All the government wants to do is get a choke-hold on regulating Internet Providers so it can tell them what to do and make their services "neutral" for users.

Yeah, right. The Arabs call this letting the camel get its nose under the tent.

What's worse, the government won't be as evil as it wants to be. It will be incompetent and really will fuck it up.

The name net neutrality means the opposite of what it really is. The propagandists sure know how to squeeze juice out of cognitive dissonance.

Some big IP's want net neutrality, too, because they bought the government and want to milk the public through law and deception, not business and merit. The stupid asses don't realize that tomorrow, someone else can buy the government.

Then he asked:

what is net neutrality ?

I thought it was just totally open , no ?

I first wrote back:

I think I answered this in my other email before I even saw it.

:)

The one thing Cuban is not addressing is that you need a license to become an internet provider in the first place. You and I can't just go out and start laying fiber optic cable and sell access.

So the real deal is to get the government entirely out of the Internet.

Think about this. In trying to make the Internet safe from hackers, exploitation, etc., the government came up with the NSA's data collection program.

Now it spies on everybody.

What could possibly go wrong?

Net neutrality has something just as bad in it.
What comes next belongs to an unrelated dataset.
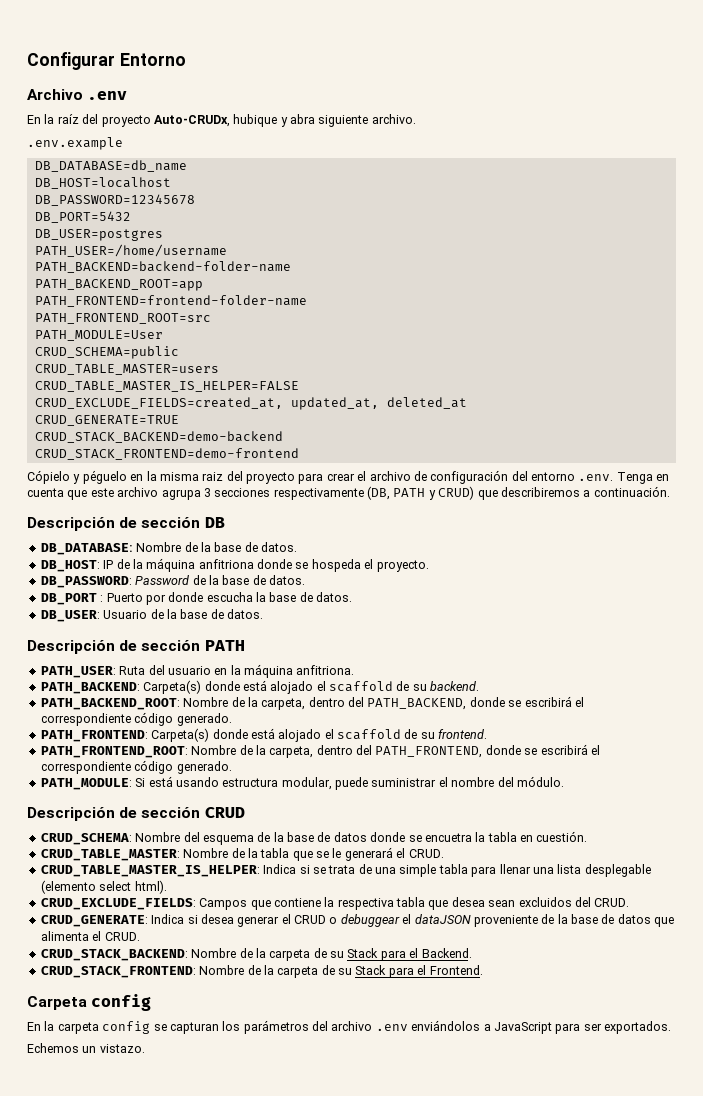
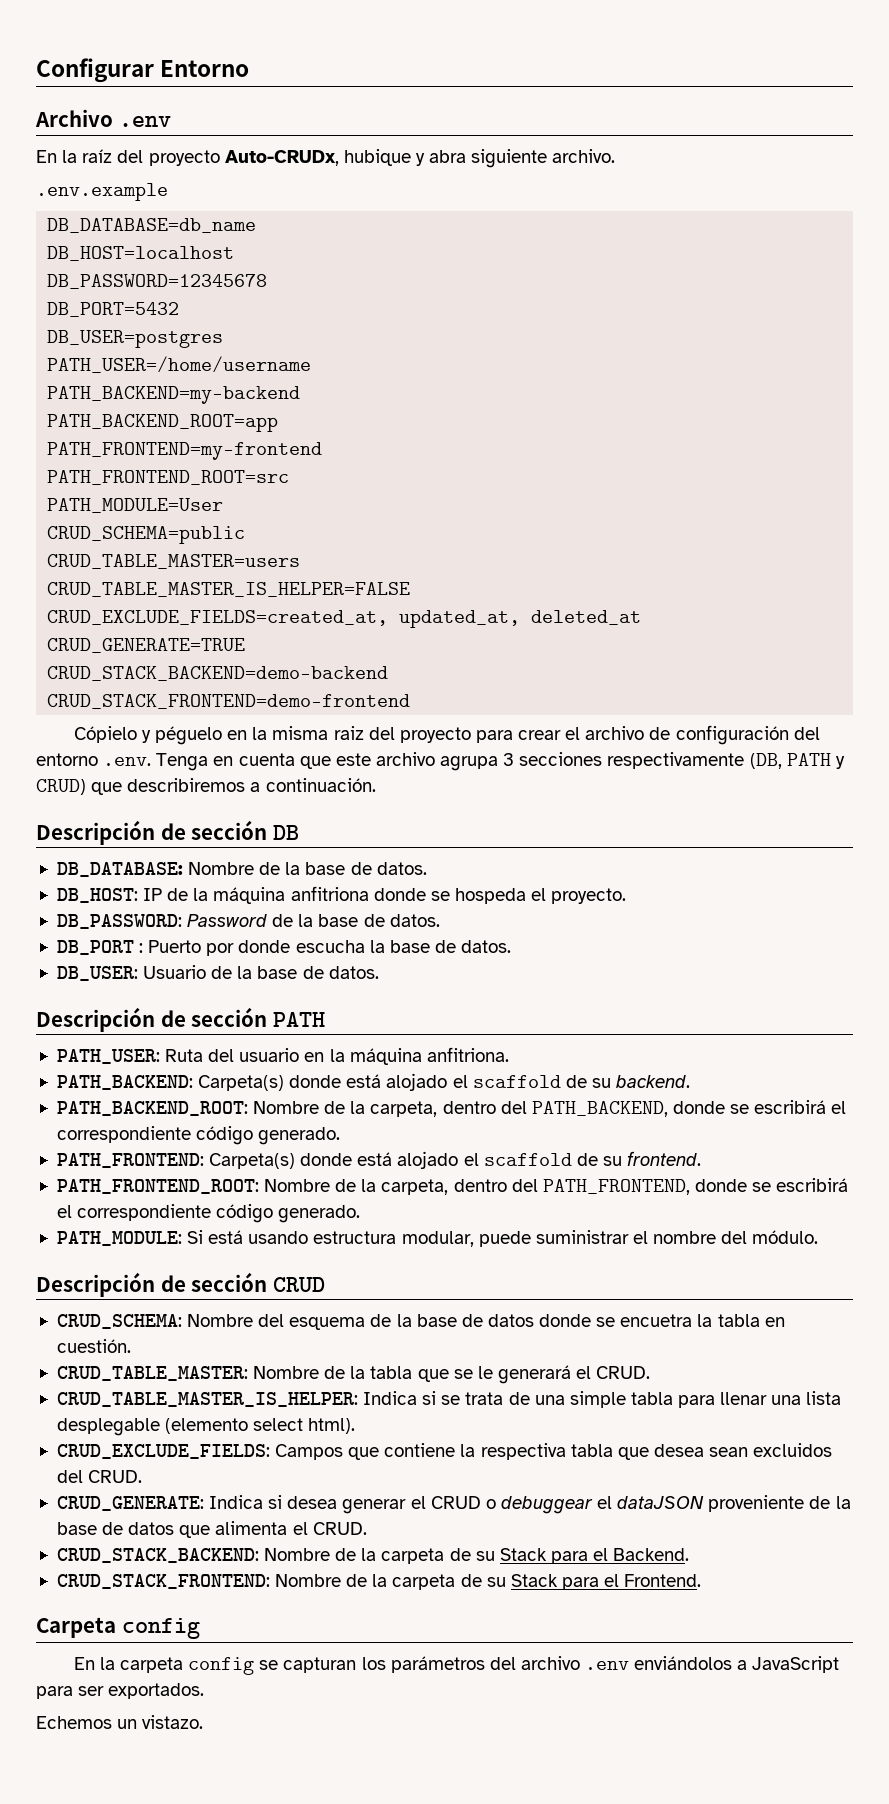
- PATH_BACKEND=backend-folder-name
+ PATH_BACKEND=my-backend
- PATH_FRONTEND=frontend-folder-name
+ PATH_FRONTEND=my-frontend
I don't know what that is (although if I think about it, I could probably come up with something plausible), but I do know it will involve the government taking over more and more control of the individual and business, while giving the opposite impression.

People won't even be able to hide money before too long...

After I thought about it some, I sent him another message:

Your question is exactly why the bums call it net neutrality.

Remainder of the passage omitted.